§ **TASK TO CARRY OUT**: Where in the records does the word "position" appear? Copy each line that holds it.

§ **RECORDS FOR THIS EXERCISE**:
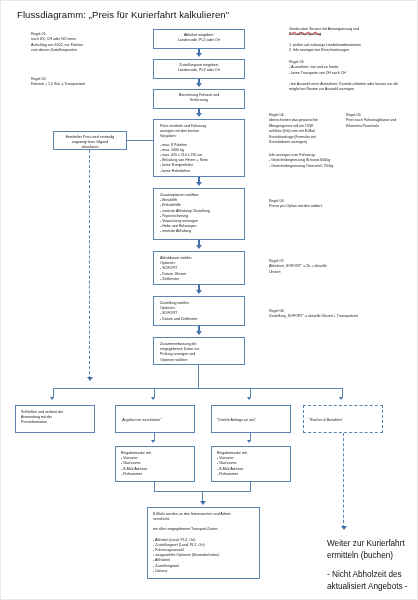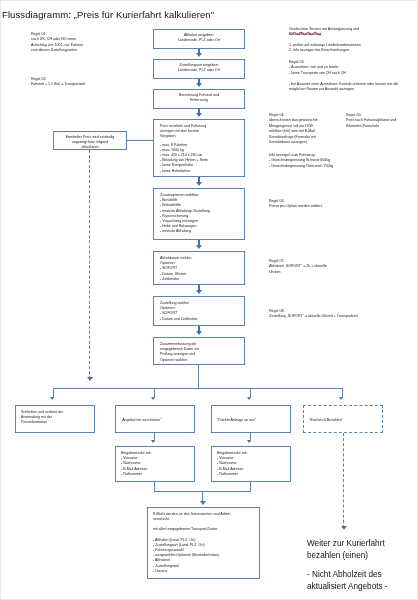--- a/index.html
+++ b/index.html
@@ -18,7 +18,7 @@
     background:#fff;
   }
   .title{
-    position:absolute;left:1px;top:8px;
+    position:absolute;left:16px;top:8px;
     font-size:9.5px;letter-spacing:0.1px;color:#111;
     white-space:nowrap;
   }

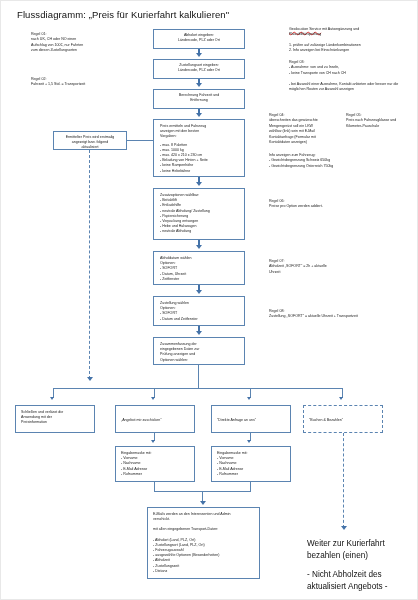--- a/index.html
+++ b/index.html
@@ -59,7 +59,7 @@
     line-height:1.5;
     color:#111;
   }
-  .bigtext .ln{ display:block; white-space:nowrap; }
+  .bigtext .ln{ display:block; white-space:nowrap;margin-left:20px; }
   .bigtext .gap{ display:block;height:6px; }
   
   .vline{

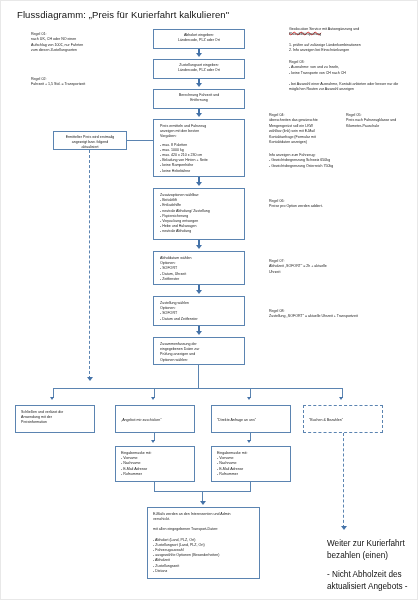--- a/index.html
+++ b/index.html
@@ -268,7 +268,7 @@
 
   <div class="bigtext" style="left:306px;top:537px;">
     <span class="ln">Weiter zur Kurierfahrt</span>
-    <span class="ln">bezahlen (einen)</span>
+    <span class="ln">ermitteln (buchen)</span>
     <span class="gap"></span>
     <span class="ln">- Nicht Abholzeit des</span>
     <span class="ln">aktualisiert Angebots -</span>

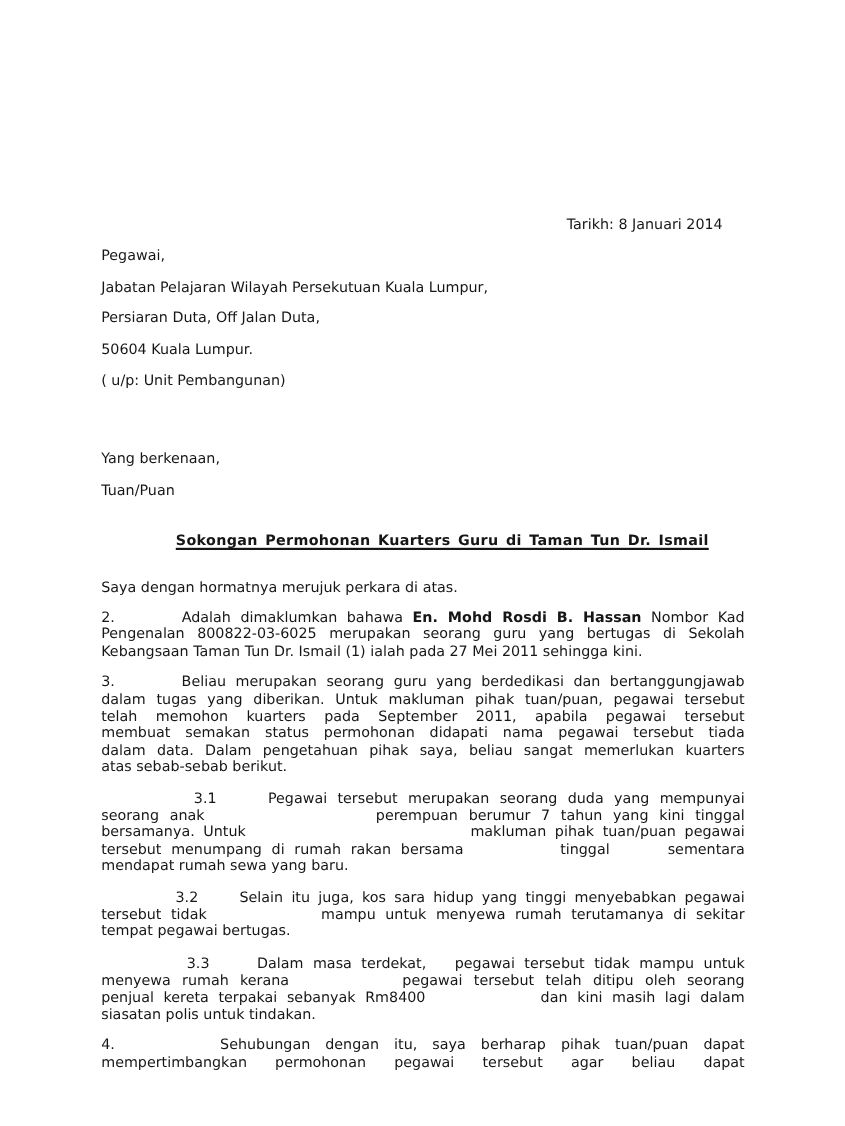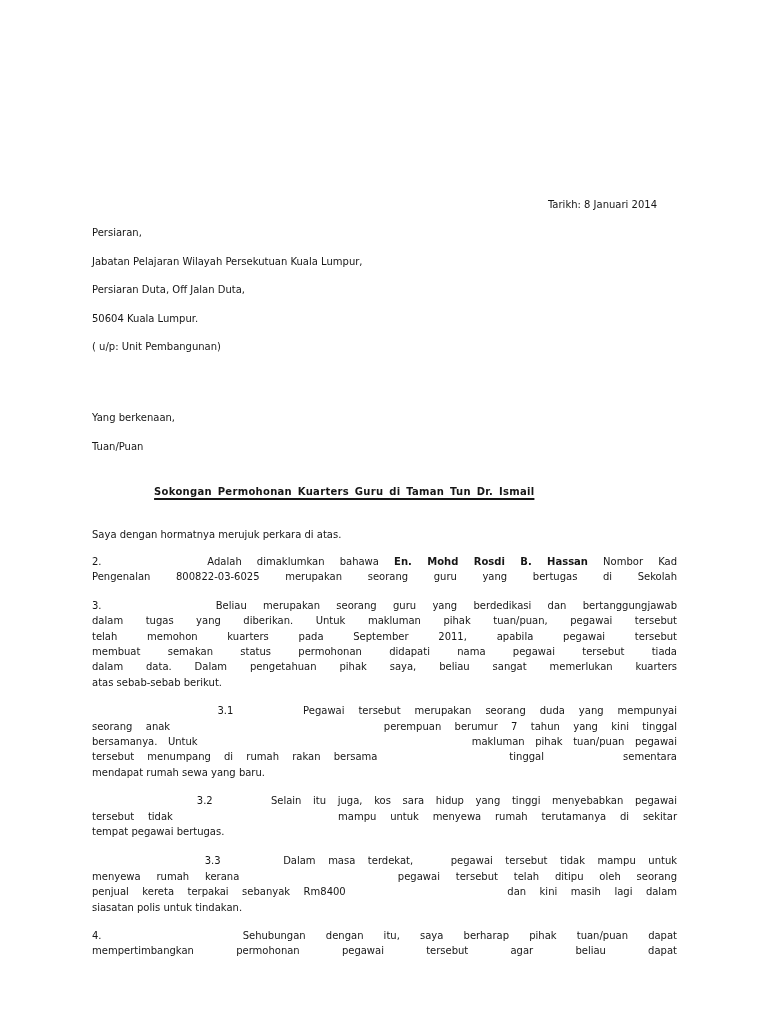--- a/index.html
+++ b/index.html
@@ -14,7 +14,7 @@
     background: #ffffff;
     overflow: hidden;
     font-family: "DejaVu Sans", "Liberation Sans", sans-serif;
-    font-size: 10px;
+    font-size: 13px;
     color: #161616;
   }
   .content {

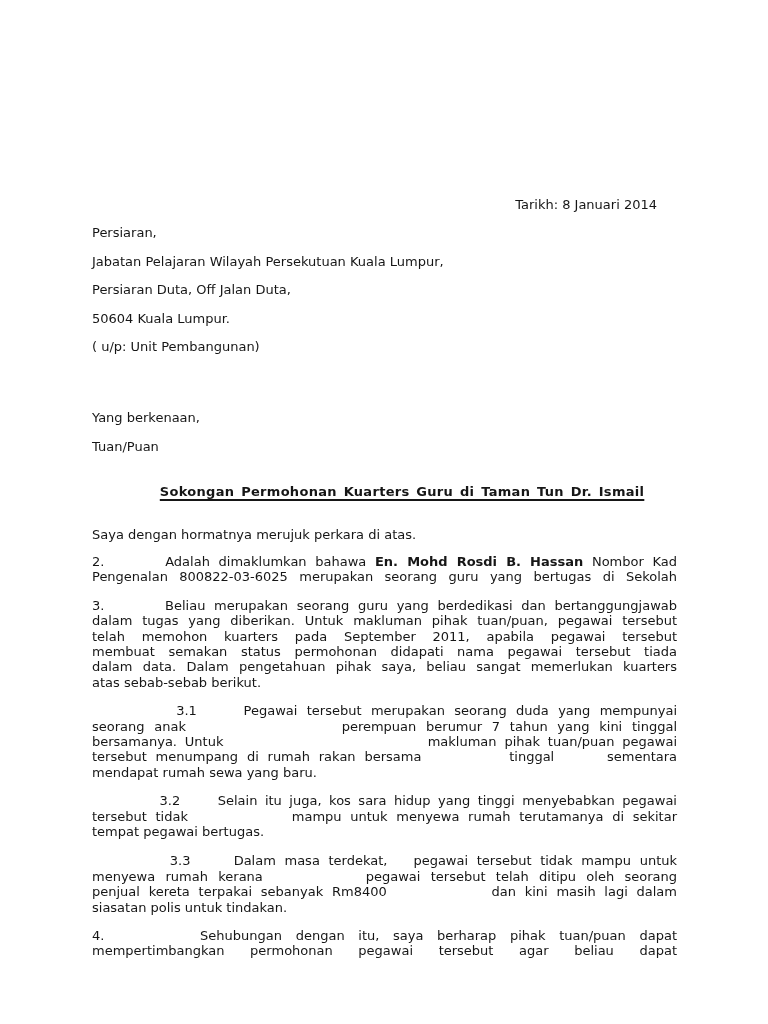--- a/index.html
+++ b/index.html
@@ -63,7 +63,7 @@
 
     <div class="date-line">Tarikh: 8 Januari 2014</div>
 
-    <div class="ln mt13">Persiaran,</div>
+    <div class="ln mt13">Pegawai,</div>
     <div class="ln mt13">Jabatan Pelajaran Wilayah Persekutuan Kuala Lumpur,</div>
     <div class="ln mt13">Persiaran Duta, Off Jalan Duta,</div>
     <div class="ln mt13">50604 Kuala Lumpur.</div>

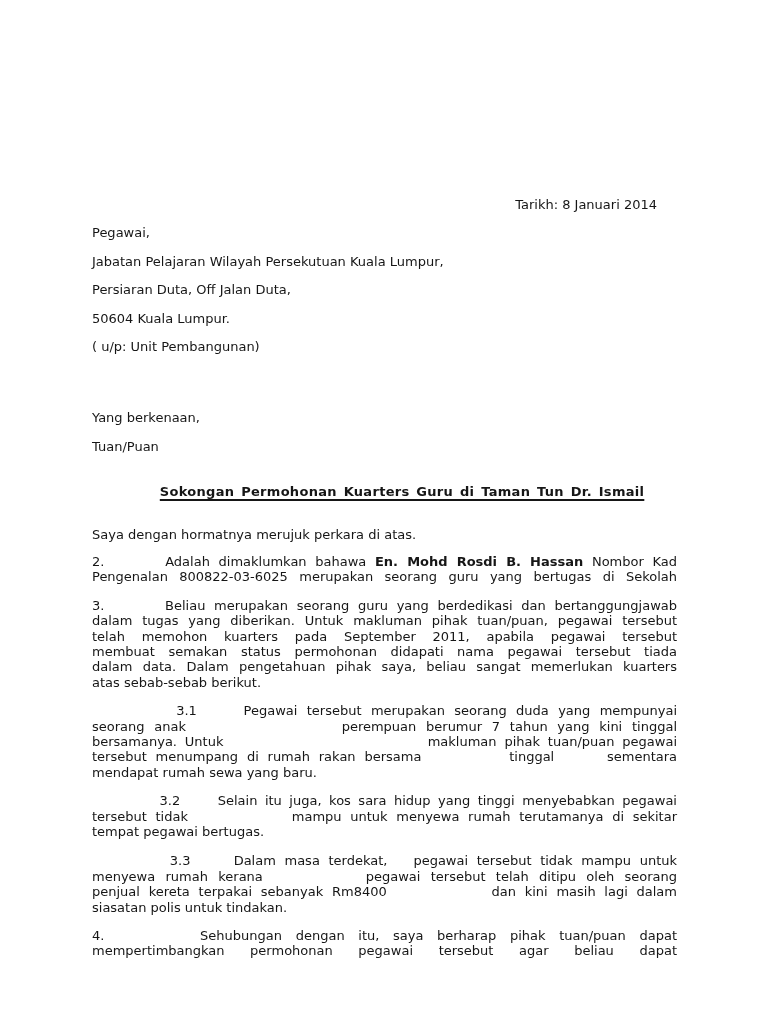--- a/index.html
+++ b/index.html
@@ -81,6 +81,7 @@
     <div class="mt11">
       <div class="jl"><span>2.       Adalah dimaklumkan bahawa </span><b>En. Mohd Rosdi B. Hassan</b><span> Nombor Kad</span></div>
       <div class="jl">Pengenalan 800822-03-6025 merupakan seorang guru yang bertugas di Sekolah</div>
+      <div class="ln">Kebangsaan Taman Tun Dr. Ismail (1) ialah pada 27 Mei 2011 sehingga kini.</div>
     </div>
 
     <div class="mt13">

§ **YOUR RESPONSE**:
-    position:absolute;left:1px;top:8px;
+    position:absolute;left:16px;top:8px;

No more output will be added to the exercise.